For the Garlic Cream Sauce Seafood Fettuccine:

  1. Cook the fettuccine pasta al–dente according to package directions in a large pot of salted water. Drain and set aside once cooked.
  2. Heat olive oil, chili oil (if using), and unsalted butter in a large sauté pan over medium-high heat.
  3. Add the onion and spring onion whites. Sauté for 1-2 minutes or until the onion is translucent.
  4. Add the garlic and red chilies. Sauté until fragrant – about 1-2 minutes.
  5. Pour in the cooking cream, whole milk, and add all the spices in the small bowl. Stir for 1-2 minutes until fully combined.
  6. Turn down the heat and add the all purpose flour and cheese.

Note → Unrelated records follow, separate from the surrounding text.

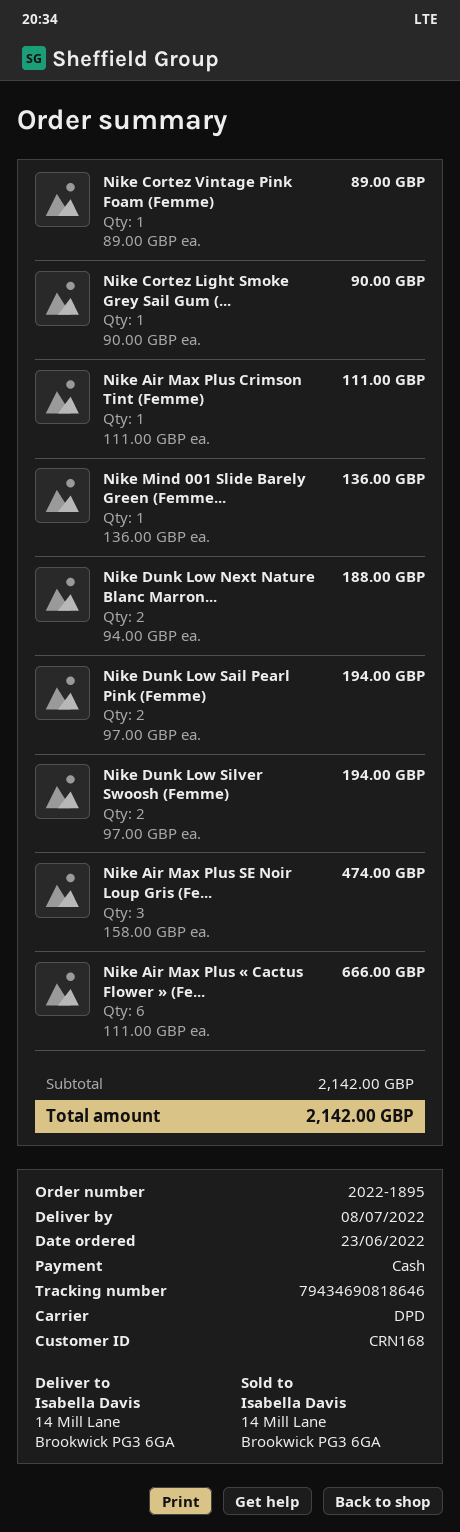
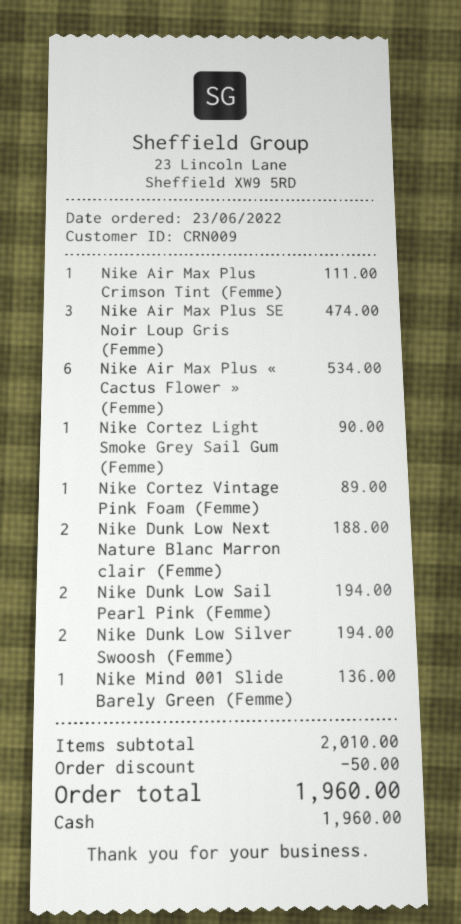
customer number: CRN168 -> CRN009
Nike Air Max Plus « Cactus Flower » (Fe...: 6 for 666.00 -> 6 for 534.00
subtotal: 2142.00 -> 2010.00
discount: none -> 50.00
total: 2142.00 -> 1960.00

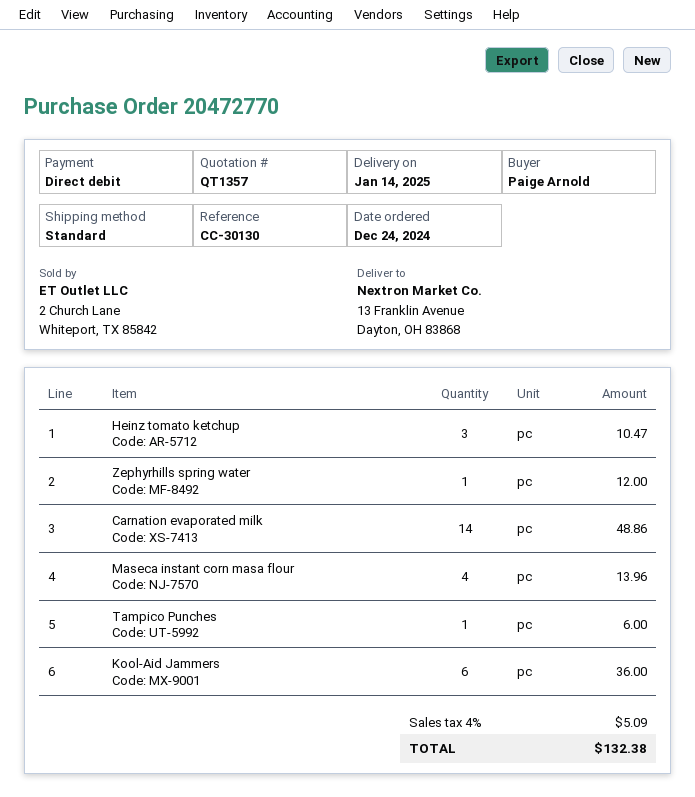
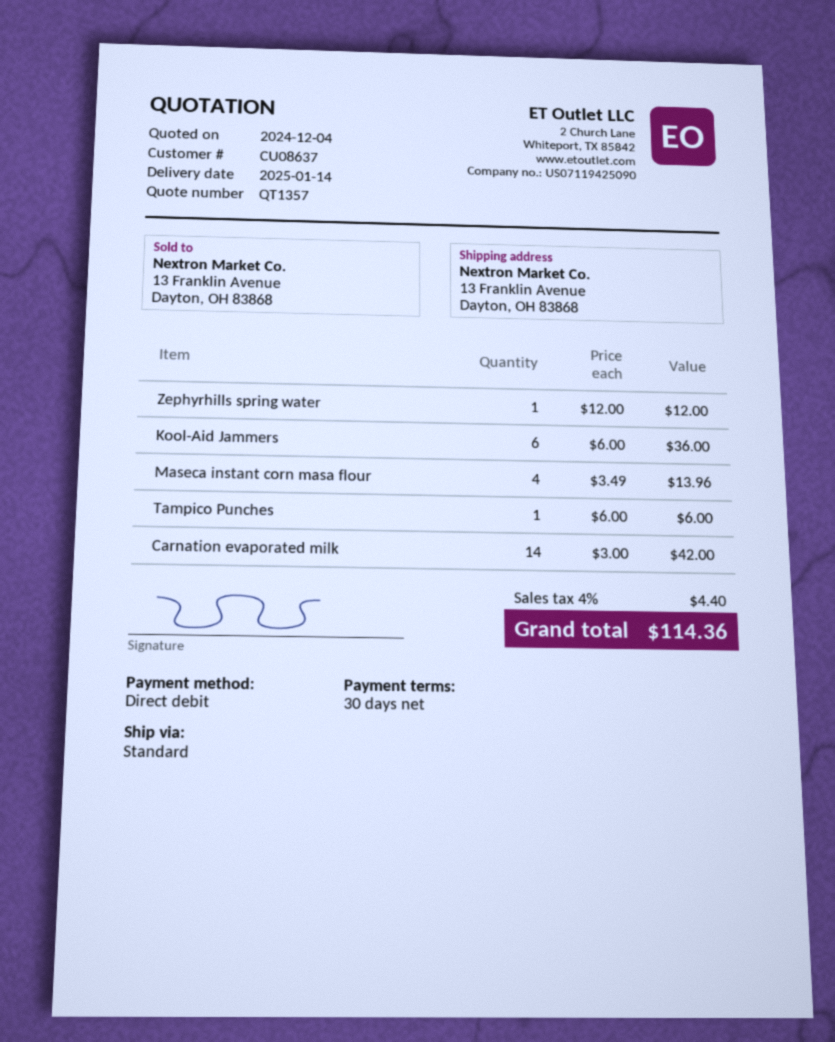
Heinz tomato ketchup: 3 for 10.47 -> none
Carnation evaporated milk: 14 for 48.86 -> 14 for 42.00
tax: 4% = 5.09 -> 4% = 4.40
total: 132.38 -> 114.36

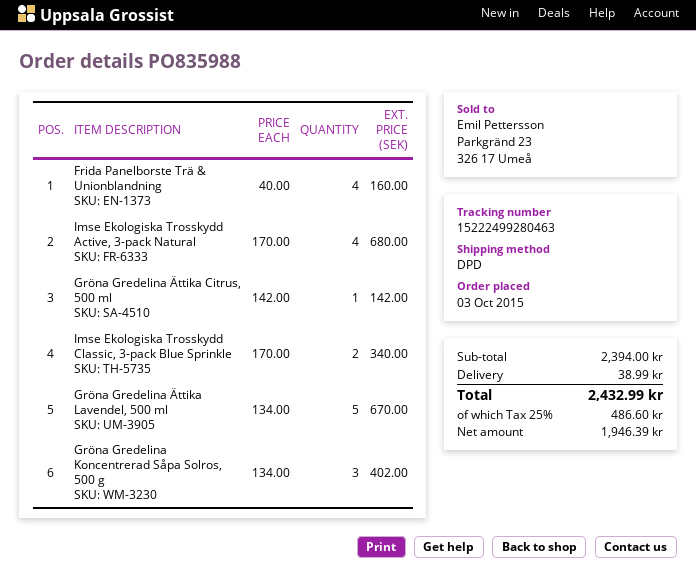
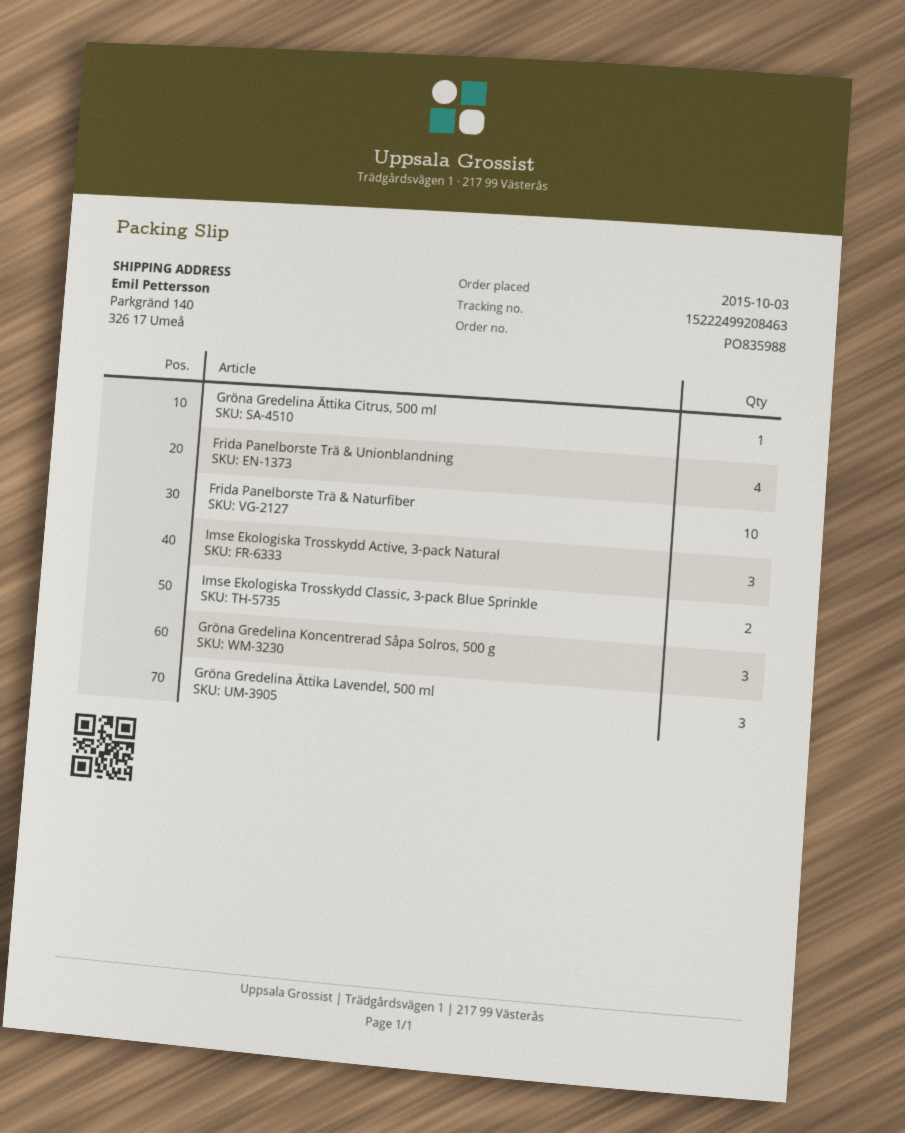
tracking number: 15222499280463 -> 15222499208463
Imse Ekologiska Trosskydd Active, 3-pack Natural: 4 -> 3
Gröna Gredelina Ättika Lavendel, 500 ml: 5 -> 3
Frida Panelborste Trä & Naturfiber: none -> 10

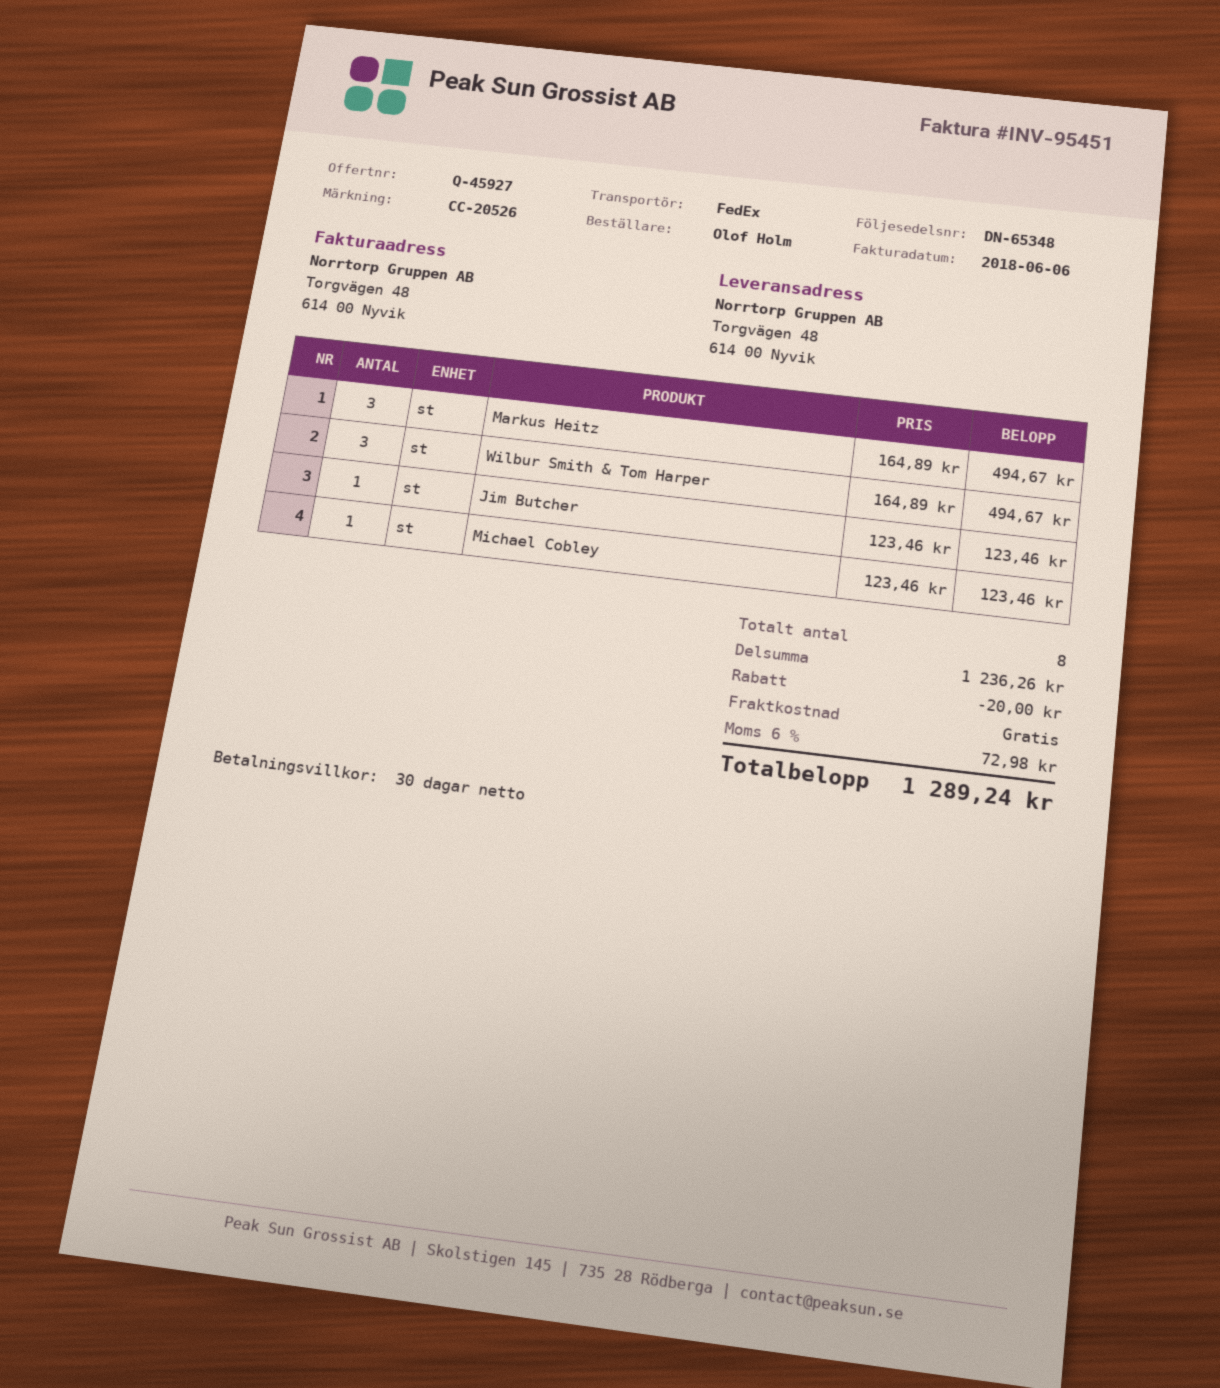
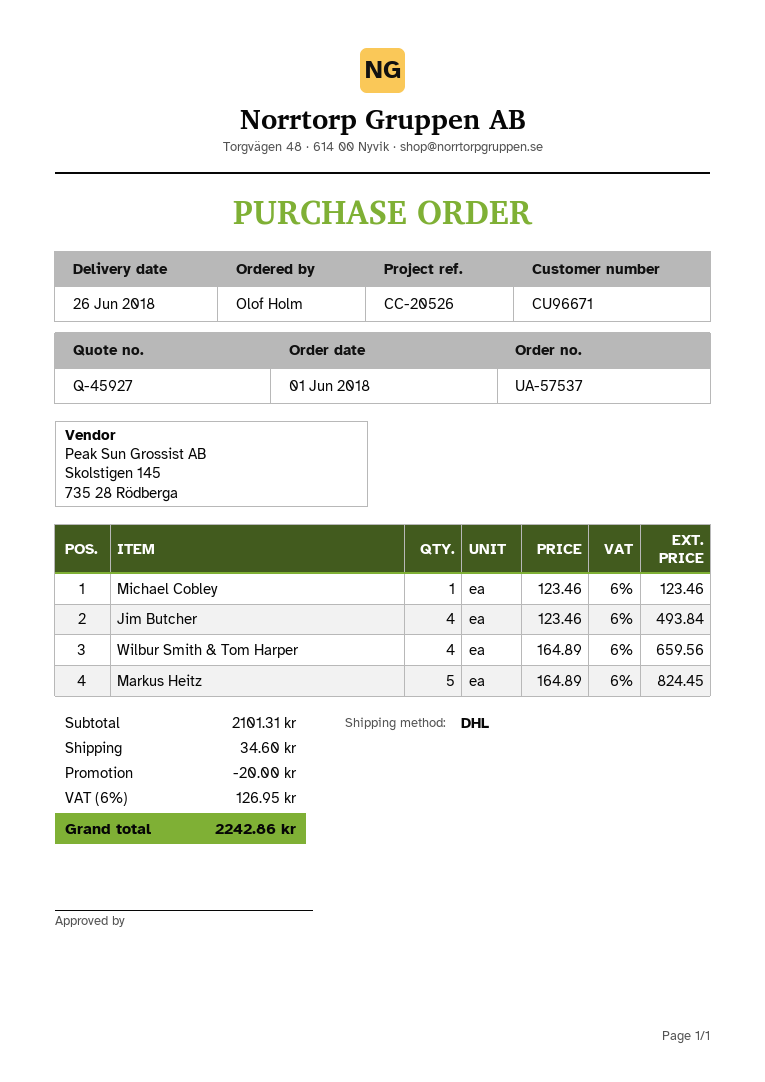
shipping method: FedEx -> DHL
Markus Heitz: 3 x 164.89 = 494.67 -> 5 x 164.89 = 824.45
Wilbur Smith & Tom Harper: 3 x 164.89 = 494.67 -> 4 x 164.89 = 659.56
Jim Butcher: 1 x 123.46 = 123.46 -> 4 x 123.46 = 493.84
subtotal: 1236.26 -> 2101.31
shipping: 0.00 -> 34.60
tax: 6% = 72.98 -> 6% = 126.95
total: 1289.24 -> 2242.86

Stir well until the cheese has melted and the flour lumps have disappeared – the sauce will have thickened up a little.
  7. Taste and season with more salt, pepper, crushed red chili flakes if needed. Then turn the heat back up and add the pasta. Toss until fully coated with the sauce.
  8. Add the cooked seafood and stir until combined well with the sauce and pasta. Then turn off the stove and remove from heat.
  9. To Serve: Garnish with the spring onion greens. Add extra freshly grated Parmigiano Reggiano cheese and more crushed red pepper flakes if desired.

Notes

  1. My choice of seafood: I used a 290g bag of frozen assorted seafood that had squid pieces, scallops, and shrimps and I added 6 Jumbo Prawns and 11 pieces of Squid rings because I had them on hand and they take a shorter time to cook. This was about 2.5 cups of seafood in total. You can use any assortment of seafood you like including shellfish.
  2. Using fresh seafood with hard outer shells (clams, mussels, etc.): Shellfish can also be cooked in the butter and olive oil but make sure that you rinse and scrub them as necessary and debeard the mussels (if required). Sauté them for 1 minute, then cover and simmer for about 5 minutes or until the fresh ones open. Remove the lid and at this point if any of the shellfish have not opened up, discard them (they are dead and not suitable to eat). Season with salt, pepper, and crushed red chili pepper to taste as indicated and add the minced garlic. Sauté and combine for another minute or so, then turn off the heat and proceed to make the sauce in another pan as per instructions.
  3. A note on calamari/squid rings: Be attentive while cooking the calamari or you’ll end up with a rubbery texture if they overcook! And that’s just not fun, so be careful and turn off the heat once the seafood has just cooked through.